Zelensky honors 34,000 Jews murdered in Nazi Babin Yar massacre

by time news

2023-09-29 13:39:07

In just two days, between September 29 and 30, 1941, 33,771 Jews were executed outside kyiv by the Einsatzgruppen. It was the greatest crime committed by the Third Reich so far and an unequivocal example of how far the Nazis were willing to go with regard to extermination.

Now, the president of Ukraine, Volodymyr Zelensky, commemorates the eighty-second anniversary of this massacre in a ravine located in what is now a park in the city of Kiev.

“On September 29, 1941, the Nazis began mass shootings of Jews in Babin Yar, Kiev,” Zelensky wrote on his Telegram account, where he also published a video of the commemoration.

In the images, Zelensky can be seen leaving a candle at the monument that remembers the victims. Survivors and people who saved Jews from the massacre, one of the most massive in the Holocaust, participated in the event, which was led by a rabbi.

“In total, about 100,000 people, Jews, Gypsies, Ukrainians, were killed during the Nazi occupation in Babin Yar,” Zelensky added. “No matter how many years pass, humanity will always remember the lives that Nazism took, and will always remember that its perversity was punished,” wrote the Ukrainian president, who is Jewish and counts members of his family among those killed during the Holocaust. in Ukraine.

Why Babi Yar (“Grandmother’s ravine”) and not another place?

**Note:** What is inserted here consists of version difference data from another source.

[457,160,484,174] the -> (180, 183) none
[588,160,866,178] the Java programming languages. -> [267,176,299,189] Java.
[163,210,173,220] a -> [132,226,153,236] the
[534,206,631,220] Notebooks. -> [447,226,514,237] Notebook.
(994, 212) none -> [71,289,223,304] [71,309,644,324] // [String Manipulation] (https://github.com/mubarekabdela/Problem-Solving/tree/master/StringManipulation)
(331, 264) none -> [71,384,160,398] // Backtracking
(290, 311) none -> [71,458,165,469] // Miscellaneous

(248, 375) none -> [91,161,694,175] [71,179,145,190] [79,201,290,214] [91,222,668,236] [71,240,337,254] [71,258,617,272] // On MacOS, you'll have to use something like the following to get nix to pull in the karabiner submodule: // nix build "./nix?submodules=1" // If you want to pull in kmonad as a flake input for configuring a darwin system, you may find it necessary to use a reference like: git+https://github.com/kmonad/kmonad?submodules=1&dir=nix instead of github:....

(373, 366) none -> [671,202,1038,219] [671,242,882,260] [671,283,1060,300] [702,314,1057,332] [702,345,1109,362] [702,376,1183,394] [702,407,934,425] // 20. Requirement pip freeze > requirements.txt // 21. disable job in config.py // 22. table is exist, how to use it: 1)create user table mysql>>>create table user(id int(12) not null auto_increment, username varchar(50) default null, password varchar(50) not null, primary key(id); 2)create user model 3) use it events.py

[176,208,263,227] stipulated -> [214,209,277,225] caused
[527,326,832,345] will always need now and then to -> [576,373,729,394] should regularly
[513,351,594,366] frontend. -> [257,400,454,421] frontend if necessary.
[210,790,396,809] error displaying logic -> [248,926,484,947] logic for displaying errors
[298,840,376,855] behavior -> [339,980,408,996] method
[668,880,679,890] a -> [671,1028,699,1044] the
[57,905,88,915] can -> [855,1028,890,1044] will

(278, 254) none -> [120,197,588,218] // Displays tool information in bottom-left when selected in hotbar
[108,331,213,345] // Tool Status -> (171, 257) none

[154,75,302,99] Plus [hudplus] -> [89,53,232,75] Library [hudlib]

This was a lonely place on the outskirts of the capital and was perfect for a mass execution, to make their bodies disappear in the depths of those wide, natural gorges, without having to dig mass graves.

At the beginning of 1942 this place also became a mass grave where Germans and Ukrainians shot thousands of Russian soldiers captured from the Red Army, members of the gypsy race and militants of the Soviet Communist Party.

A monument was not erected until 1976, although only to commemorate the soldiers of the Red Army or members of the Communist Party shot in the ravines, without making any mention of the Hebrews or the rest of those murdered.

And so it was until the fall of the USSR in 1991. After the independence of Ukraine, the more than 100,000 victims of Babi Yar were finally remembered regardless of their origin, whether Jewish, Russian or Ukrainian.